"When I think of all the fools I've been, it's a wonder that I've sailed this many miles." -Guy Clark

Tuesday, October 27, 2015

day eight - seeking shelter


Awake at 6:45 after a calm night.  In the darkness a small boat runs a trotline up the creek.  Trees protect us from the wind, but still a couple gusts shoot down the water.  Weather radio reports gale warnings offshore.  Sail off anchor under mizzen and jib, raising the double reefed main as the creek opens up.  Cool at sunrise, a light overcast.  On the Tred Avon at 7:45, I round up again to get a better set on the main.


Just over two knots down the Tred Avon as buy boats, one colored powder blue, head up the river.  Benoni Point and the Choptank River before 9:00, three clammers working just outside the point.

On a beam reach we make over 4 knots, an eagle flying along the treeline.  Eagles now a constant presence.  We shake out a reef and turn towards Irish Creek for some exploring.  A fledgling eagle in a tree on the point, no parents to be seen.  Further up the creek, in the second stand of tall pines, two adult eagles share a branch.  Gusts are picking up.  Four deadrises work trot lines on the creek, three of them meeting together for a few minutes out on the open water.  I get a friendly wave from one of the captains.  More gusts and I tuck in the second reef.  Turning down wind we leave the creek at 11:00, adult eagles on the point, fledgling nowhere to be seen.

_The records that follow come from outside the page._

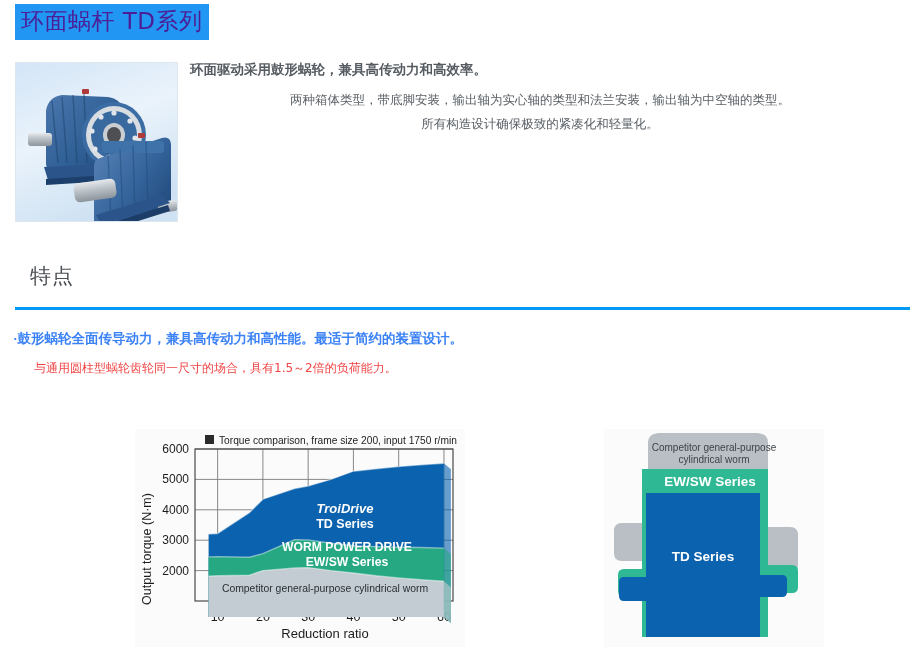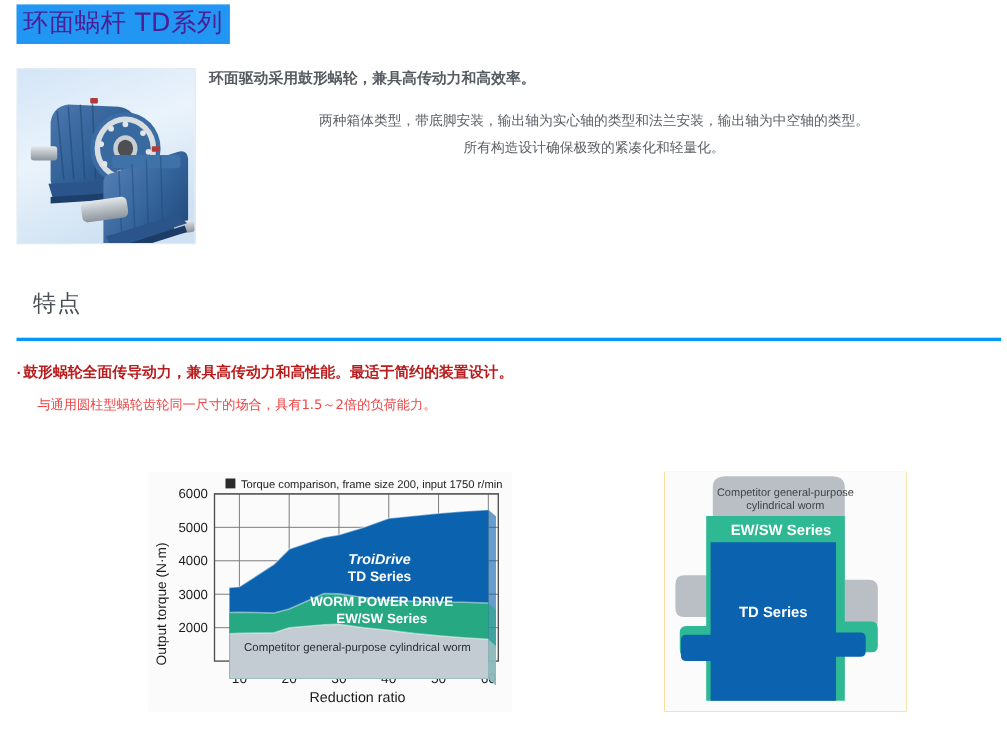--- a/index.html
+++ b/index.html
@@ -56,12 +56,12 @@
     width: 700px;
   }
   .hero-lead {
-    font-family: Liberation Sans, sans-serif;
+    font-family: Liberation Mono, monospace;
     font-size: 13.5px;
     font-weight: bold;
     color: #555b61;
     line-height: 22px;
-    margin: 0 0 16px 0;
+    margin: 0 0 6px 0;
   }
   .hero-line {
     font-family: "DejaVu Sans", sans-serif;

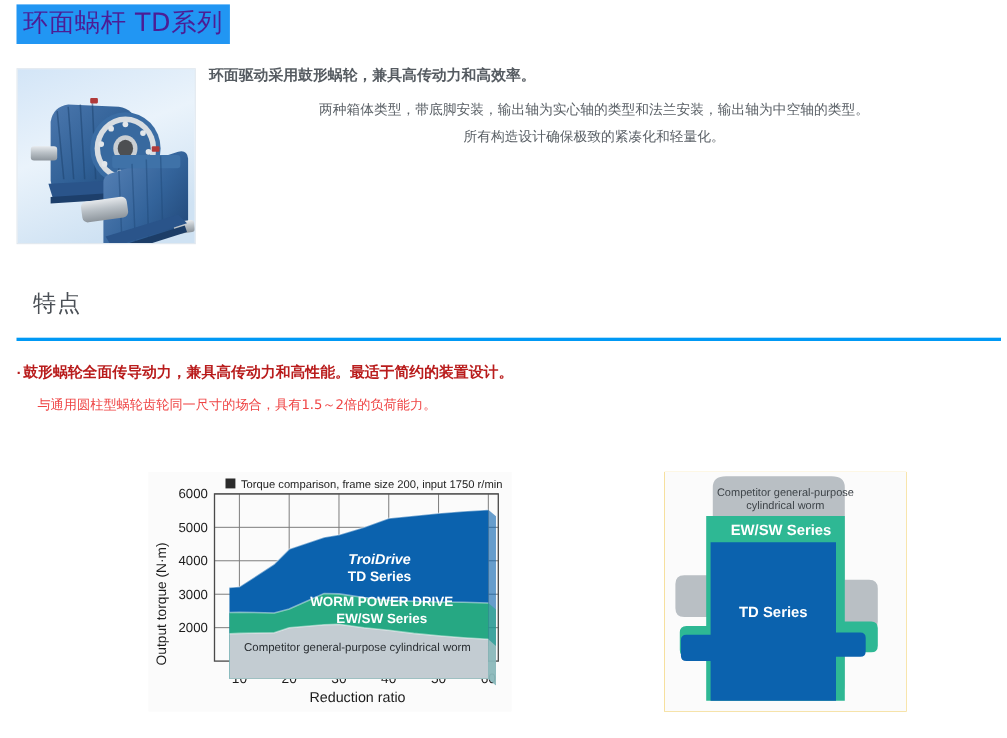--- a/index.html
+++ b/index.html
@@ -108,10 +108,10 @@
     position: absolute;
     left: 13px;
     top: 0;
-    font-family: Liberation Mono, monospace;
+    font-family: Liberation Serif, serif;
     font-size: 13.5px;
     font-weight: bold;
-    color: #b91c1c;
+    color: #3b82f6;
     white-space: nowrap;
   }
   #bullet-sub {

We troll across the mouth of Broad Creek, two skipjacks and two buy boats heading up the Choptank.  It must be the weekend for the skipjack races.  

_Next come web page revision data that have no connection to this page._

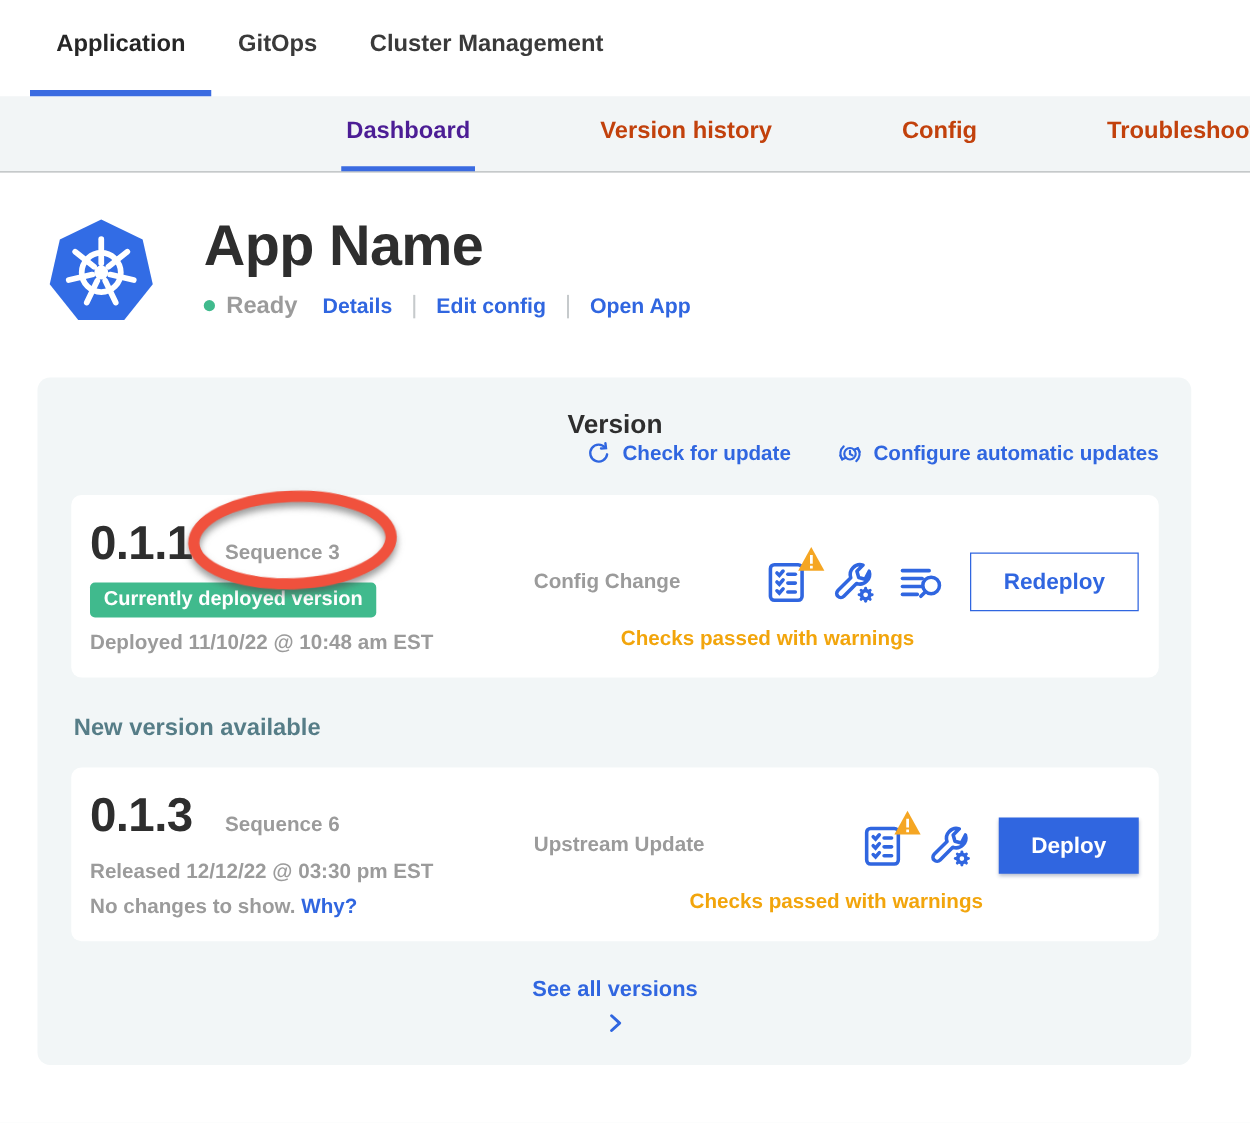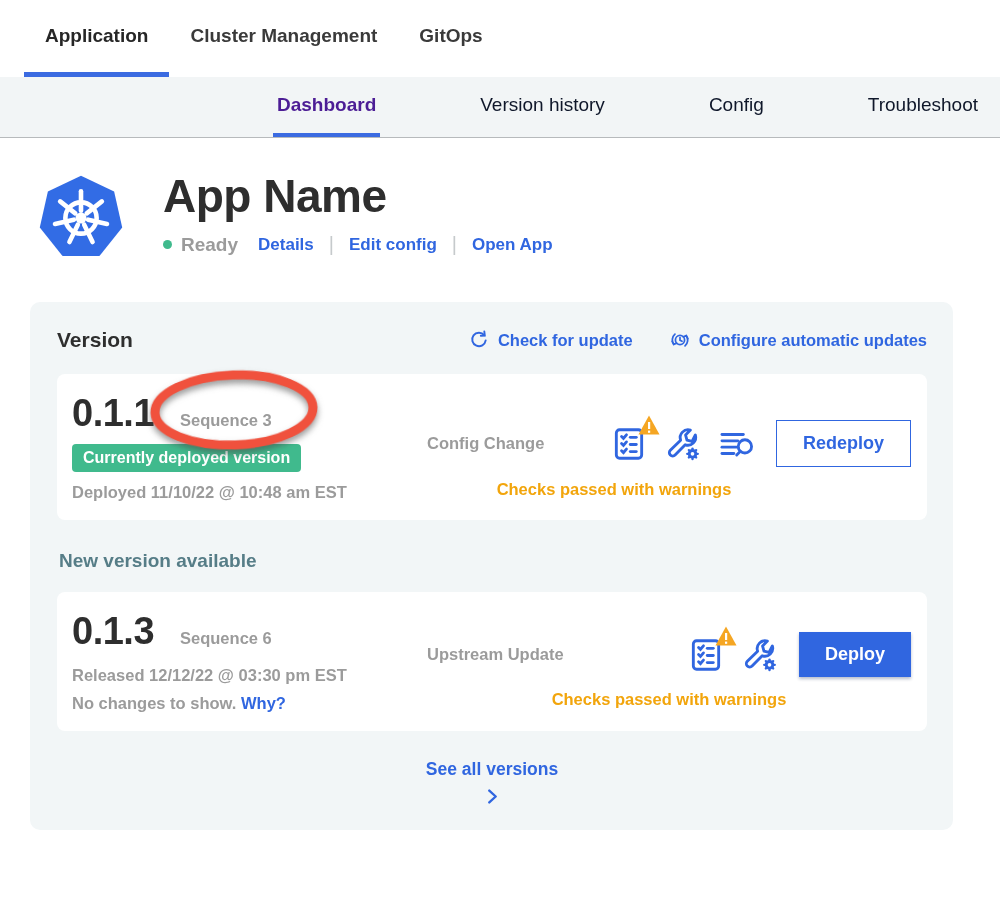--- a/index.html
+++ b/index.html
@@ -81,8 +81,8 @@
 
 <nav class="top-nav">
   <div class="top-tab active">Application</div>
+  <div class="top-tab">GitOps</div>
   <div class="top-tab">Cluster Management</div>
-  <div class="top-tab">GitOps</div>
 </nav>
 
 <nav class="sub-nav">

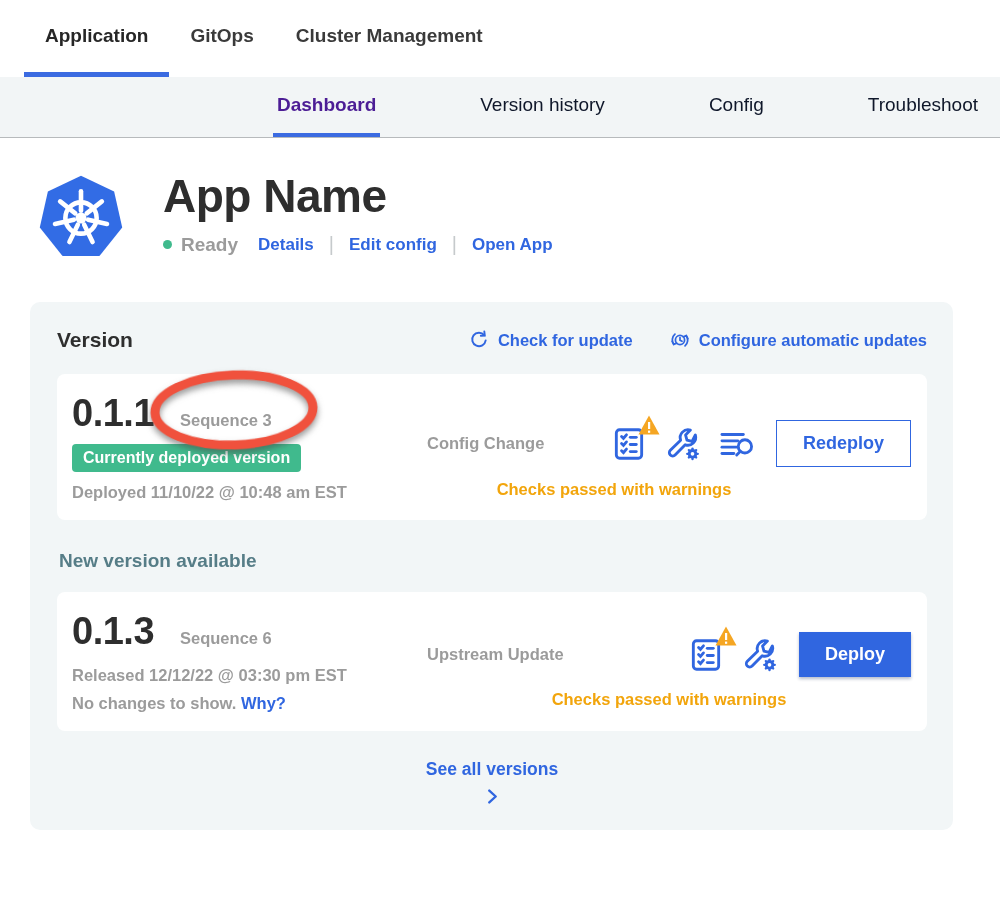--- a/index.html
+++ b/index.html
@@ -16,7 +16,7 @@
   .sub-nav { display:flex; align-items:stretch; height:61px; background:#f2f5f6;
     border-bottom:1px solid #b7babc; padding-left:273px; }
   .sub-tab { display:flex; align-items:center; margin-right:96px; padding:0 4px; font-size:19px;
-    font-weight:400; color:#0f172a; border-bottom:4px solid transparent; white-space:nowrap; cursor:pointer; }
+    font-weight:700; color:#c2410c; border-bottom:4px solid transparent; white-space:nowrap; cursor:pointer; }
   .sub-tab.active { color:#4c1d95; font-weight:600; border-bottom-color:#3b6be1; }
 
   

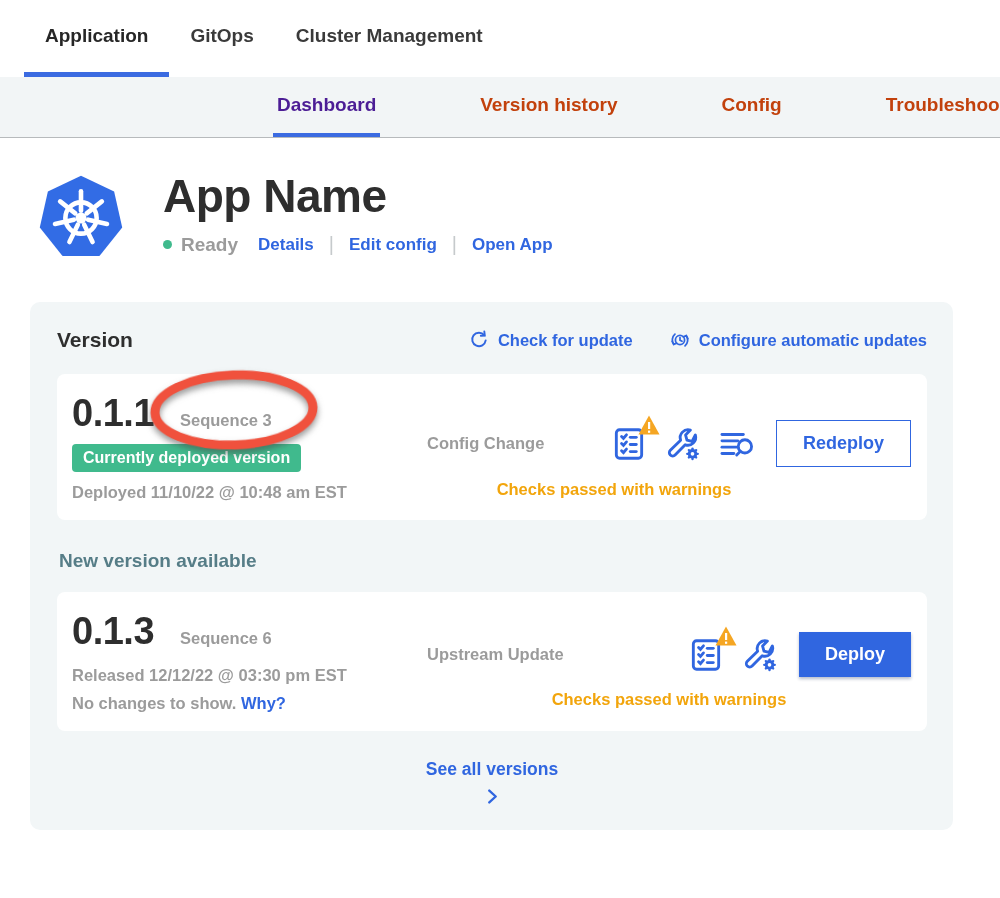--- a/index.html
+++ b/index.html
@@ -33,7 +33,7 @@
   
   .panel { margin:36px 47px 0 30px; width:923px; background:#f2f6f7; border-radius:10px;
     padding:26px 26px 26px 27px; }
-  .panel-head { display:flex; align-items:center; }
+  .panel-head { display:flex; align-items:center;flex-direction:column; }
   .panel-title { font-size:21px; font-weight:700; color:#2e2e2e; }
   .panel-actions { margin-left:auto; display:flex; align-items:center; gap:36px; }
   .panel-action { display:flex; align-items:center; gap:8px; font-size:16.5px; font-weight:700;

Change Point at noon, a picnic table and two white chairs under a tree on the point.  Forecast for tomorrow is wind in the 40's and three to four inches of rain.  We sail up Harris Creek with the idea of finding shelter in Cummings Creek near the little village of Wittman.  I listen to the forecast again, bad tomorrow and probably the next day.  I think of spending a couple of days under the boom tent in heavy rain.  The gusts pick up, clouds darken.  I drop the main, tie it tightly to the boom, push the tiller over and head downwind.  A hotel in Knapp Narrows sounds like a good idea.

Late afternoon.  Spartina is tied up in a slip.  I sit at the outside bar at Marker 5, a new restaurant.  They let me drink iced tea and don't charge me.  I email with friends and family, fill out the log book, writing down 24 nm.